La casilla de inicio de nuestra visita guiada se convirtió finalmente en el punto de clausura. Hicimos un corrillo donde compartimos nuestras experiencias durante la exposición e hicimos varias reflexiones. Teníamos entre manos una masa vibrante de personas cargadas de energía que habían generado una amalgama de figuraciones y “supongos” plasmados en un papel. Nuestra idea era componer un sólo formato con todos esos elementos que habían nacido dentro de este museo, pero realmente cada uno de estos dibujos tenía su propio ecosistema alrededor. El resultado de juntar todo esto en un sólo papel que poder regalarles, devolverles algo de lo que ellos nos han dado con sus charlas y observaciones. Ellos habían pensado lo mismo, y nos repartieron unas bolsas rojas que contenían unas tazas sin asa hechas por ellos. Color crema, con tres franjas de colores, todas vidriadas por dentro y por fuera, menos la mía, que sería un precioso lapicero. En ese momento el paciente con coleta que me ofreció un cigarro en la presentación estaba conmigo, le gustaban sobre todo los cuadros donde salía Jesucristo, y siguió dibujando sin saber exactamente el qué, pero no paraba de fijarse en algo que aparentaba situarse enfrente suya a lo lejos. Me sentí como si nos hubiésemos quedado a solas, le propuse ser víctima de una de mis caricaturas de cabeza cacahuete y me dijo que sí.

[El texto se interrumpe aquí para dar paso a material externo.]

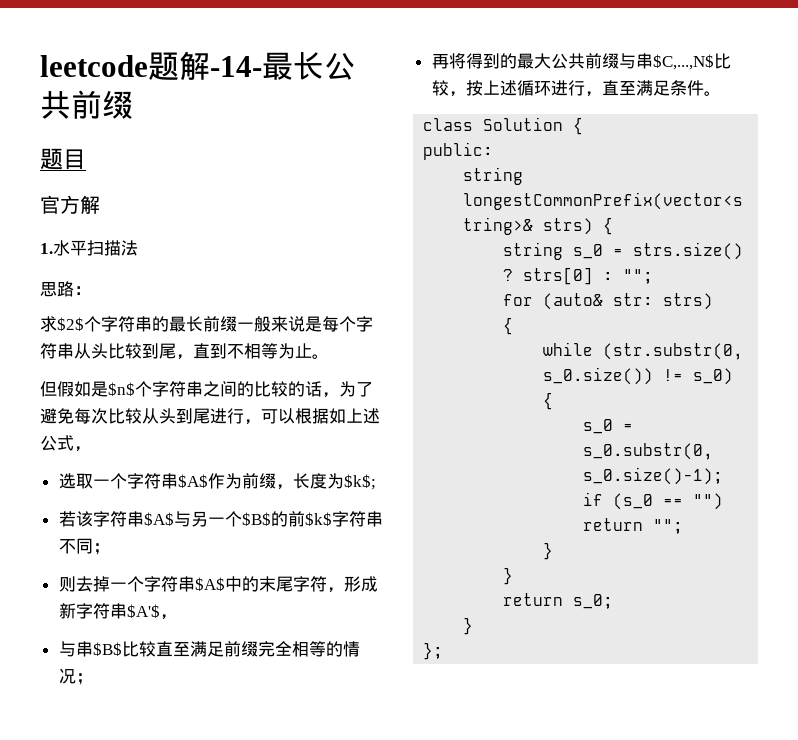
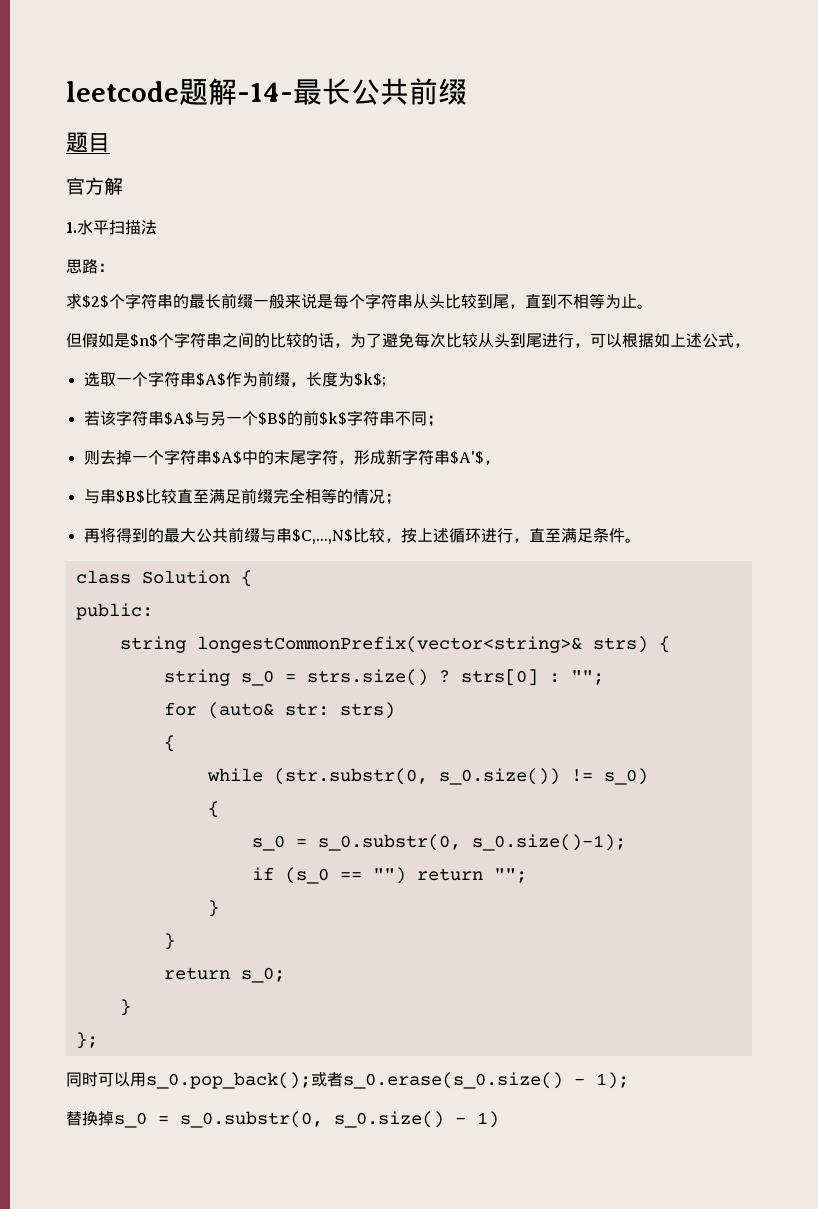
(444, 651) none -> [66,1072,629,1089] [66,1111,499,1128] // 同时可以用s_0.pop_back();或者s_0.erase(s_0.size() - 1); // 替换掉s_0 = s_0.substr(0, s_0.size() - 1)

Las voces del conductor del autobús que los regresaría de nuevo a su centro psiquiátrico fueron la alarma para que la marea comenzara a dispersarse. Nos despedimos de con quienes más confianza habíamos generado en estas escasas dos horas de tránsito entre óleos y garabatos. Unos cuantos pidieron cigarros de liar y se marcharon con las manos bien ocupadas. El autobús arrancó y se marchó. Allí nos quedamos los organizadores, recogiendo los últimos materiales y reflexionando sobre el día. Si bien en otras ocasiones las palabras sirvieron como buenos coordinadores de pensamientos y sensaciones para poder organizar por dentro todos los estímulos que habíamos recibido, en ese momento yo no escuchaba nada. Mis manos y mi mirada repasaban todos los bocetos que había podido anotar, pero notaba que me faltaba algo. Mi intención de encontrar lo visceral y brutalidad en sus miradas, mentes o respuestas se dio de bruces con una realidad que nos presentó un grupo de personas muy agradables. Cada cual con sus temas pendientes, algunos más sociables que otros, pero eran mentes pensantes que no me evocaron ninguna vislumbre de realidad truncada por lo abrupto y lo retorcido. ***** Todo estaba ya recogido en mi maleta mientras dábamos las últimas palabras para este día. Mi sensación de decepción por no haber encontrado lo que pretendía se mezcló con las emociones propias de haber encontrado justo algo que no me esperaba. Fue sin dudas una experiencia digna de ser rememorada y repetida, una lástima que no hubiera sido del todo compatible con mis ideales previos sobre lo que se suponía que me transmitiría la visita. Sin embargo, en esos momentos recordé ese grupo de


pacientes que se quedaron fijos mirando el suelo, y me acerqué a ver qué había sido capaz de retener esas mentes en conjunto. Resulta que una paloma había aterrizado de cráneo contra el tronco de un roble. Cogí mi cuaderno y empecé a hacer apuntes de ese amasijo de plumas tiesas que se había desnucado contra un árbol centenario. Un corte tan pulido que parecía de mentira, adornado por unas moscas que confirmaban la integridad orgánica de ese bicho. Sentí que había encontrado, ahora sí, una vislumbre de violencia bruta que sentía que andaba buscando.




Creo en los valores del salvajismo, estos son: el instinto, la pasión, el humor, la violencia y la locura. Jean Dubuffet.